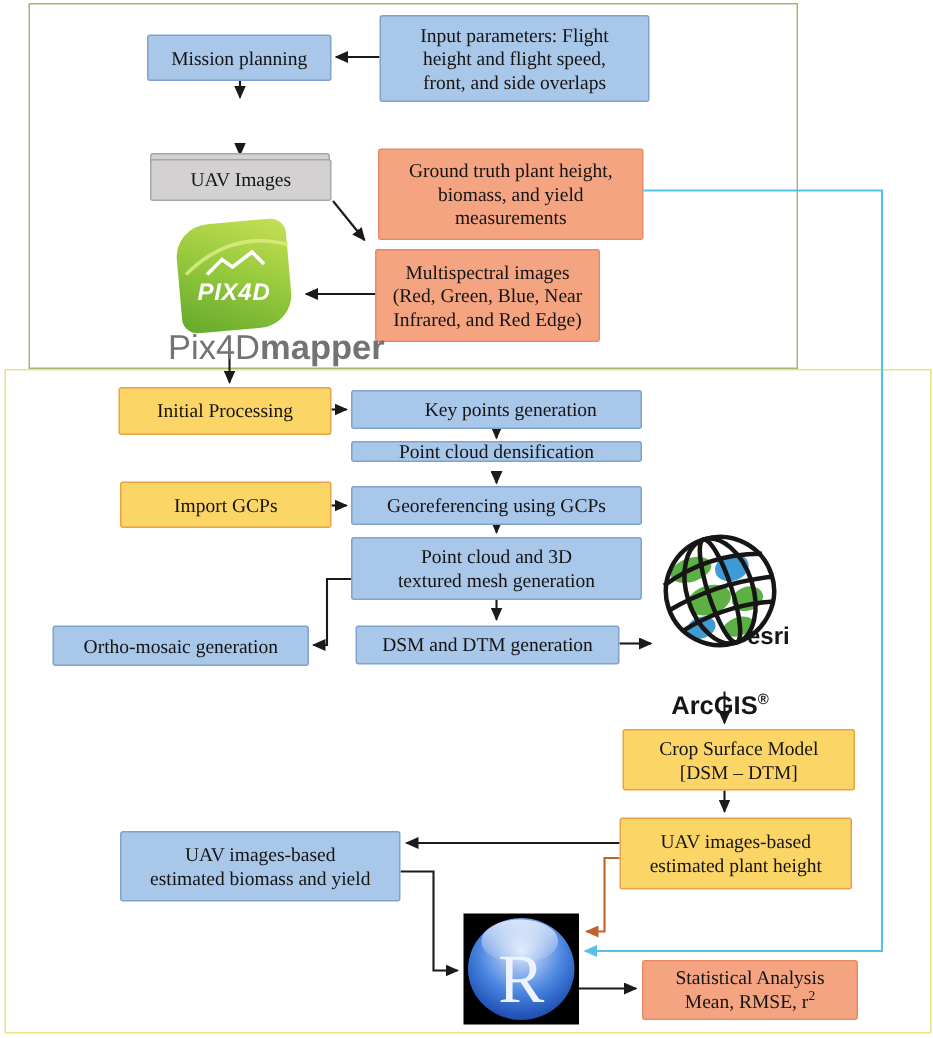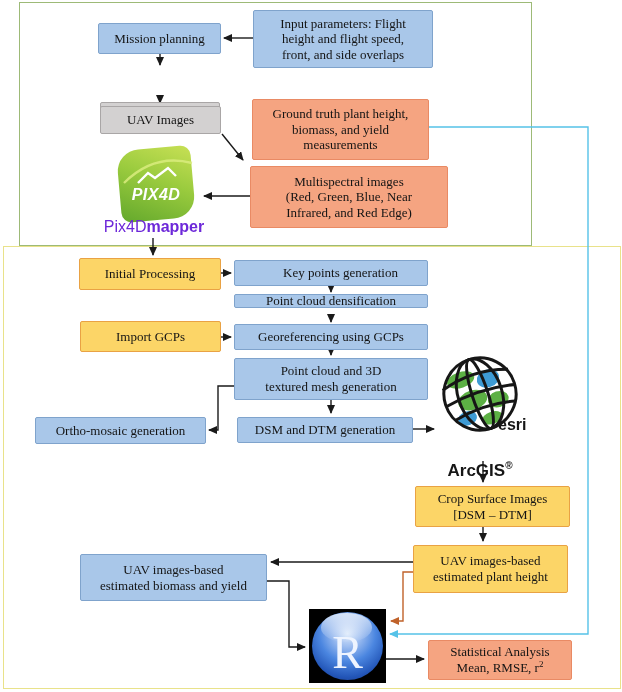--- a/index.html
+++ b/index.html
@@ -27,22 +27,22 @@
 
   
   .pix4d { position:absolute; left:112px; top:147px; width:88px; height:76px; z-index:2; }
   .pix4d-shape {
     position:absolute; inset:1px 7px 3px 7px;
     background:linear-gradient(205deg,#c8e055 0%,#9acb3e 45%,#63a82c 100%);
     border-radius:30% 14% 30% 14%; transform:rotate(-5deg);
   }
   .pix4d-art { position:absolute; left:0; top:0; width:88px; height:76px; }
   .pix4d-caption {
-    position:absolute; left:92px; top:218px; width:124px; z-index:2; text-align:center;
-    font-family:"Liberation Sans", sans-serif; font-size:16px; color:#6d28d9;
+    position:absolute; left:112px; top:218px; width:124px; z-index:2; text-align:center;
+    font-family:"Liberation Sans", sans-serif; font-size:23px; color:#737373;
   }
   .pix4d-caption b { font-weight:700; }
 
   
   .arcgis-globe { position:absolute; left:436px; top:350px; width:88px; height:88px; z-index:2; }
   .esri-label {
     position:absolute; left:498px; top:416px; width:34px; z-index:3;
     font-family:"Liberation Sans", sans-serif; font-size:16px; font-weight:700; color:#161616;
   }
   .arcgis-label {
@@ -124,21 +124,21 @@
   <div class="node blue" style="left:253px; top:10px; width:180px; height:58px;">
     <span>Input parameters: Flight
 height and flight speed,
 front, and side overlaps</span>
   </div>
   <div class="node salmon" style="left:252px; top:99px; width:177px; height:61px;">
     <span>Ground truth plant height,
 biomass, and yield
 measurements</span>
   </div>
-  <div class="node salmon" style="left:250px; top:166px; width:198px; height:62px;">
+  <div class="node salmon" style="left:250px; top:166px; width:150px; height:62px;">
     <span>Multispectral images
 (Red, Green, Blue, Near
 Infrared, and Red Edge)</span>
   </div>
 
   <div class="pix4d">
     <div class="pix4d-shape"></div>
     <svg class="pix4d-art" viewBox="0 0 88 76">
       <path d="M12,36 Q42,6 80,16" stroke="#d9ec7e" stroke-width="2.4" fill="none" opacity="0.85"></path>
       <polyline points="26,36 36,26 43,31 56,21 64,29" stroke="#ffffff" stroke-width="2.4" fill="none"></polyline>
@@ -200,21 +200,21 @@
         <path d="M14,70 Q50,61 86,70"></path>
       </g>
     </g>
   </svg>
   <div class="esri-label">esri</div>
   <div class="arcgis-label">
     <span>ArcGIS</span><sup>®</sup>
   </div>
 
   <div class="node yellow" style="left:415px; top:486px; width:155px; height:41px;">
-    <span>Crop Surface Images
+    <span>Crop Surface Model
 [DSM – DTM]</span>
   </div>
   <div class="node yellow" style="left:413px; top:545px; width:155px; height:48px;">
     <span>UAV images-based
 estimated plant height</span>
   </div>
   <div class="node blue" style="left:80px; top:554px; width:187px; height:47px;">
     <span>UAV images-based
 estimated biomass and yield</span>
   </div>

==================================================

▶ ASSIGNMENT:
The records above are to be restated exactly, with all pictures omitted.

▶ EXERCISE RESPONSE:
--- a/index.html
+++ b/index.html
@@ -27,22 +27,22 @@
 
   
   .pix4d { position:absolute; left:112px; top:147px; width:88px; height:76px; z-index:2; }
   .pix4d-shape {
     position:absolute; inset:1px 7px 3px 7px;
     background:linear-gradient(205deg,#c8e055 0%,#9acb3e 45%,#63a82c 100%);
     border-radius:30% 14% 30% 14%; transform:rotate(-5deg);
   }
   .pix4d-art { position:absolute; left:0; top:0; width:88px; height:76px; }
   .pix4d-caption {
-    position:absolute; left:92px; top:218px; width:124px; z-index:2; text-align:center;
-    font-family:"Liberation Sans", sans-serif; font-size:16px; color:#6d28d9;
+    position:absolute; left:112px; top:218px; width:124px; z-index:2; text-align:center;
+    font-family:"Liberation Sans", sans-serif; font-size:23px; color:#737373;
   }
   .pix4d-caption b { font-weight:700; }
 
   
   .arcgis-globe { position:absolute; left:436px; top:350px; width:88px; height:88px; z-index:2; }
   .esri-label {
     position:absolute; left:498px; top:416px; width:34px; z-index:3;
     font-family:"Liberation Sans", sans-serif; font-size:16px; font-weight:700; color:#161616;
   }
   .arcgis-label {
@@ -124,21 +124,21 @@
   <div class="node blue" style="left:253px; top:10px; width:180px; height:58px;">
     <span>Input parameters: Flight
 height and flight speed,
 front, and side overlaps</span>
   </div>
   <div class="node salmon" style="left:252px; top:99px; width:177px; height:61px;">
     <span>Ground truth plant height,
 biomass, and yield
 measurements</span>
   </div>
-  <div class="node salmon" style="left:250px; top:166px; width:198px; height:62px;">
+  <div class="node salmon" style="left:250px; top:166px; width:150px; height:62px;">
     <span>Multispectral images
 (Red, Green, Blue, Near
 Infrared, and Red Edge)</span>
   </div>
 
   <div class="pix4d">
     <div class="pix4d-shape"></div>
     <svg class="pix4d-art" viewBox="0 0 88 76">
       <path d="M12,36 Q42,6 80,16" stroke="#d9ec7e" stroke-width="2.4" fill="none" opacity="0.85"></path>
       <polyline points="26,36 36,26 43,31 56,21 64,29" stroke="#ffffff" stroke-width="2.4" fill="none"></polyline>
@@ -200,21 +200,21 @@
         <path d="M14,70 Q50,61 86,70"></path>
       </g>
     </g>
   </svg>
   <div class="esri-label">esri</div>
   <div class="arcgis-label">
     <span>ArcGIS</span><sup>®</sup>
   </div>
 
   <div class="node yellow" style="left:415px; top:486px; width:155px; height:41px;">
-    <span>Crop Surface Images
+    <span>Crop Surface Model
 [DSM – DTM]</span>
   </div>
   <div class="node yellow" style="left:413px; top:545px; width:155px; height:48px;">
     <span>UAV images-based
 estimated plant height</span>
   </div>
   <div class="node blue" style="left:80px; top:554px; width:187px; height:47px;">
     <span>UAV images-based
 estimated biomass and yield</span>
   </div>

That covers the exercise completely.